The frame was light and intriguing and it was almost impossible to contain our excitement for the next few days as we had to paint the prototype and build her up. Our then mechanic wizard/draftsman Sergio soon got to the nuts and bolts of the matter and began building up the bike.
It took much of the afternoon to build the first bike and by the end of the day, she was ready for a test ride. In an attempt to acknowledge the efforts of the team I stepped back and insisted that Sergio take the first ride. He came back with a joyous smile on his face and immediately burst out with the words:
That is how Mattis was conceived on the day that Erik was born…
Exactly! At first glance, I had no idea why he thought this would be a good idea. I had done my best to design a cabriolet roadster for the urban streets and he wanted us to build it up like a tractor…..
I appreciated his enthusiasm but I was not very flattered.
Yet, when I got out riding myself, I immediately understood what he meant. There was something lively and fun about the geometry that made me want to go and play. These composite frames combined with our proprietary StoneWeave carbon fiber and basalt technology, provide a really comfortable ride and a super sporty feel.
The frame geometry is short, but the front end is steep while the backend is a bit more relaxed than is normal for an urban bike. This combination of angles means that these frames are really quick to accelerate off the mark and they are also great at handling. They settle into a groove at a comfortable speed while providing a reasonably upright riding position that affords a sense of security on city streets.
Oddly enough this all works out well for a gravel bike!
Negotiating challenging terrain and gravel roads doesn’t require the fastest or stiffest frame, it requires a tactile sense of agility and a reassuring sense of smoothness that this frame does a great job of.
Our StoneWeave technology is unique for several reasons. Not only does it utilize the world’s first recyclable epoxy prepreg resin system; which in plain English means that we can reclaim both the fiber and the resin without burning it or chopping it up into smaller fibers. It also combines carbon fiber with basalt to allow us to build an exceptionally tough bike (read thick-walled) without becoming harsh. Basalt fibers do a great job of absorbing and dampening vibration – and that makes for a more comfortable ride, which essentially works well for city cycling as well as on gravel surfaces.

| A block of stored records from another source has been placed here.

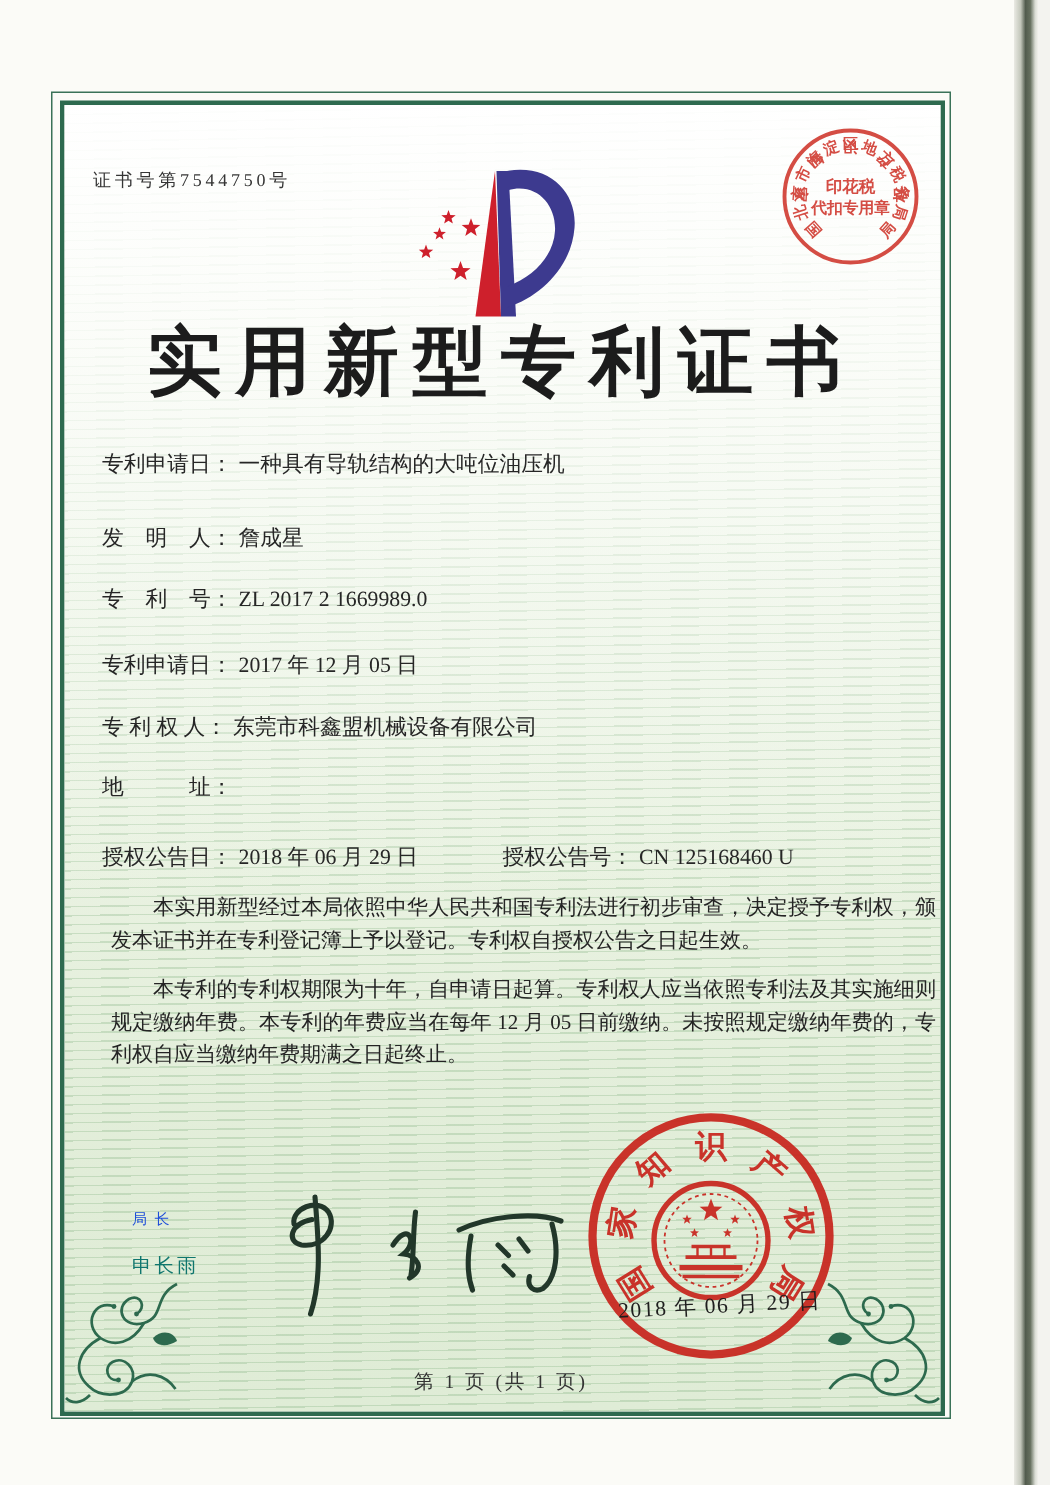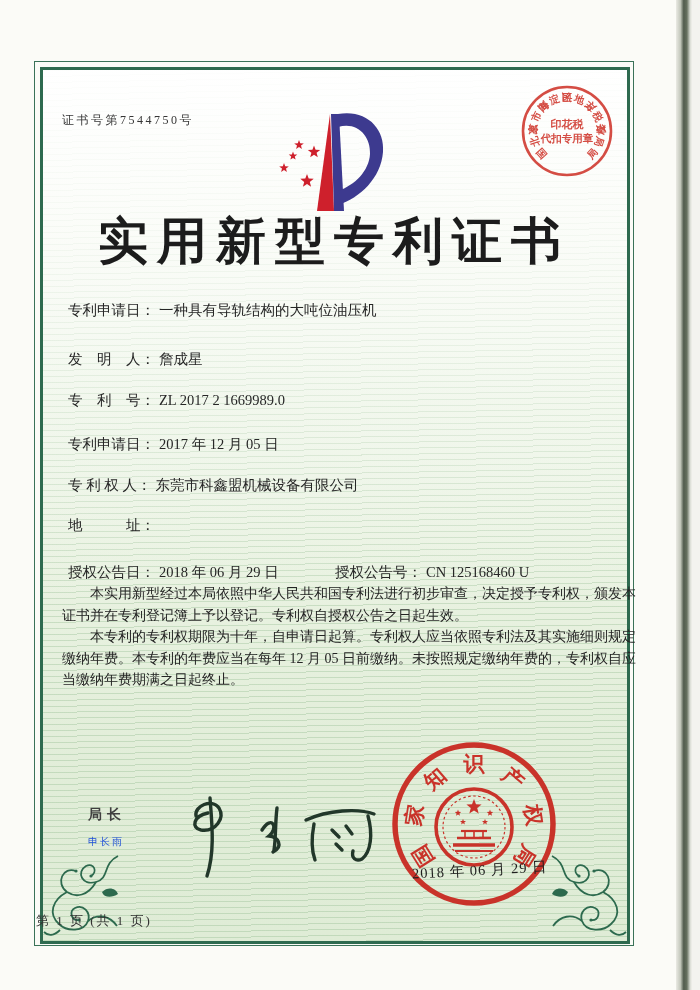--- a/index.html
+++ b/index.html
@@ -23,28 +23,28 @@
          font-size:50px;font-weight:bold;letter-spacing:9px;color:#1c1c1c;}
   .logo{position:absolute;left:278px;top:108px;}
   .tax-stamp{position:absolute;left:520px;top:84px;opacity:.88;}
   .fields{position:absolute;left:68px;top:0;width:560px;font-size:14.5px;color:#262626;}
   .row{position:absolute;display:flex;width:560px;line-height:21px;}
   .lab{flex:0 0 auto;white-space:nowrap;}
   .val{white-space:pre-line;margin-left:4px;max-width:430px;}
   .pair2{position:absolute;left:267px;display:flex;}
   .paras{position:absolute;left:62px;top:583px;width:574px;font-size:14px;line-height:21.5px;
          text-align:justify;color:#242424;}
-  .paras p{margin:0;text-indent:2em;}
-  .sig-role{position:absolute;left:88px;top:806px;font-size:14px;letter-spacing:5px;color:#404040;font-weight:bold;}
-  .sig-name{position:absolute;left:88px;top:835px;font-size:10px;letter-spacing:2px;color:#1d4ed8;}
+  .paras p{margin:12px;text-indent:2em;}
+  .sig-role{position:absolute;left:88px;top:806px;font-size:10px;letter-spacing:5px;color:#1d4ed8;}
+  .sig-name{position:absolute;left:88px;top:835px;font-size:13px;letter-spacing:2px;color:#0f766e;}
   .signature{position:absolute;left:178px;top:780px;}
   .big-seal{position:absolute;left:389px;top:739px;opacity:.92;}
   .seal-date{position:absolute;left:412px;top:861px;font-size:14.5px;letter-spacing:1px;color:#1e1e1e;
              transform:rotate(-3deg);}
-  .footer{position:absolute;left:36px;top:912px;width:596px;text-align:left;font-size:13px;
+  .footer{position:absolute;left:36px;top:912px;width:596px;text-align:center;font-size:13px;
           letter-spacing:2px;color:#333;}
   .flourish{position:absolute;}
   .fl-left{left:40px;top:850px;}
   .fl-right{left:546px;top:850px;transform:scaleX(-1);}
   svg text{font-family:"Liberation Serif","DejaVu Serif",serif;}
 </style>
 </head>
 <body>
 
 <div class="paper">

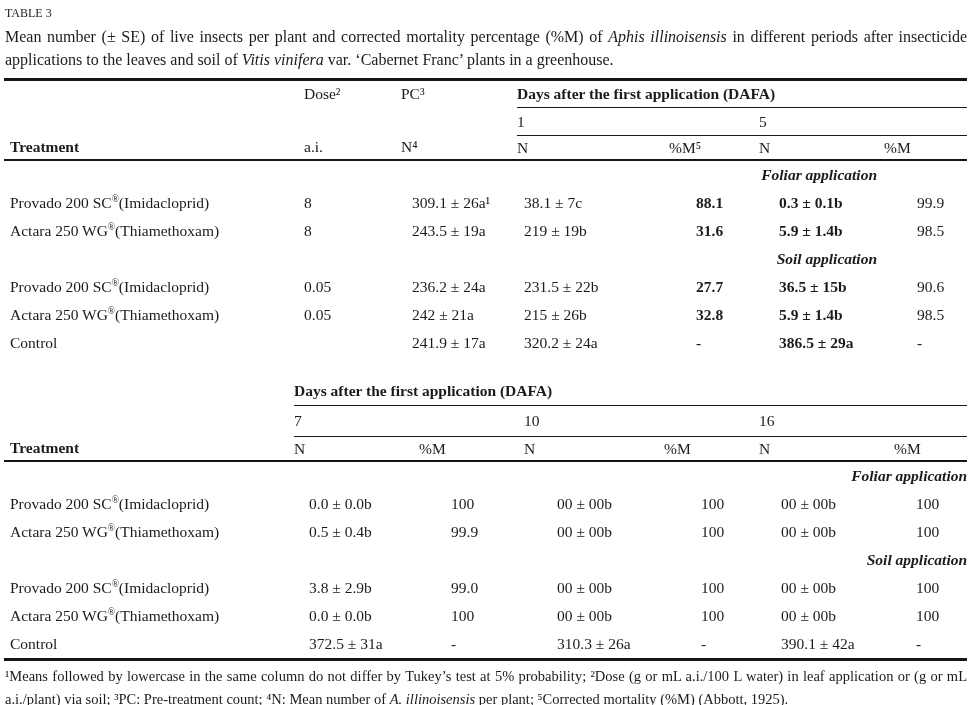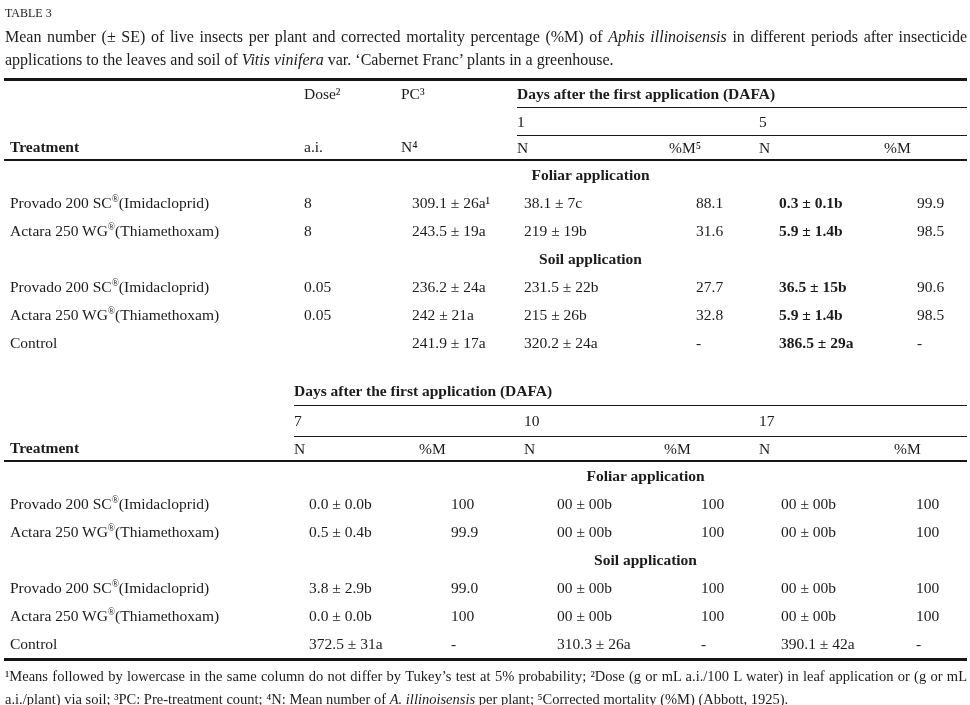--- a/index.html
+++ b/index.html
@@ -55,28 +55,28 @@
   .t1 tr.h1 td { height: 26px; }
   .t1 tr.h2 td { height: 27px; }
   .t2 tr.h1 td { height: 29px; }
   .t2 tr.h2 td { height: 30px; }
   tr.h3 td { height: 23px; border-bottom: 2px solid #161616; }
   td.uline { border-bottom: 1.5px solid #1a1a1a; }
 
   tbody td { height: 28px; }
 
   
-  td.sec { text-align: center; font-weight: bold; }
+  td.sec { text-align: right; font-weight: bold; font-style: italic; }
   .t1 td.sec { padding-right: 90px; }
   .t2 td.sec { padding-left: 30px; }
 
   
   .t1 td.p2 { padding-left: 11px; }
   .t1 td.p3 { padding-left: 7px;  }
-  .t1 td.p4 { padding-left: 27px; }
+  .t1 td.p4 { padding-left: 27px; font-weight: bold; }
   .t1 td.p5 { padding-left: 20px; font-weight: bold; }
   .t1 td.p6 { padding-left: 33px; }
 
   .t2 td.p1 { padding-left: 15px; margin-top: 36px; }
   .t2 td.p2 { padding-left: 32px; }
   .t2 td.p3 { padding-left: 33px; }
   .t2 td.p4 { padding-left: 37px; }
   .t2 td.p5 { padding-left: 22px; }
   .t2 td.p6 { padding-left: 22px; }
 
@@ -208,21 +208,21 @@
       <tr class="h1">
         <td class="c0"></td>
         <td colspan="6" class="center bold uline">Days after the first application (DAFA)</td>
       </tr>
       <tr class="h2">
         <td></td>
         <td class="center uline">7</td>
         <td class="uline"></td>
         <td class="center uline">10</td>
         <td class="uline"></td>
-        <td class="center uline">17</td>
+        <td class="center uline">16</td>
         <td class="uline"></td>
       </tr>
       <tr class="h3">
         <td class="c0 bold">Treatment</td>
         <td class="center">N</td>
         <td class="center">%M</td>
         <td class="center">N</td>
         <td class="center">%M</td>
         <td class="center">N</td>
         <td class="center">%M</td>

Now, even though this frame series had apparent promise for both urban and gravel we needed to do figure out a build that made sense for gravel. Urban was easy – belt drive and internal gears.
For Mattis we wanted a lighter more traditional kit so external gears and a chain seemed to make sense from the get-go. Luckily both Sergio and I had a soft spot for 1X drive systems – I like the wider gear spacing and simplicity for a 1X drivetrain because I feel it allows me to find the best gear quickly and easily without slipping around on an unsteady footing up a hill. Thus making it much easier to power up a hill without having to get off halfway up due to a poorly executed shift.
We also wanted a wider set of tires so we maxed out the frame with 38mm knobby tires on tubeless-ready rims. Whereas Erik is an urban bike and fitted with double action disc brakes on cables we chose to fit Mattis with hydraulic double-action calipers and a set of Gevenalle Brifters. Gevenalle is an American brand that grew out of the cyclocross scene in Portland, Oregon. These guys make great simple, shifting “mechs” that can be easily serviced and maintained and once you get used to them you’ll fall in love.
I would say so. Looking back on that day in the springtime sun I’d like to thank that girl on the bench – I’d also like to thank Sergio for opening our eyes to the fun and potential that awaited in building up the Mattis.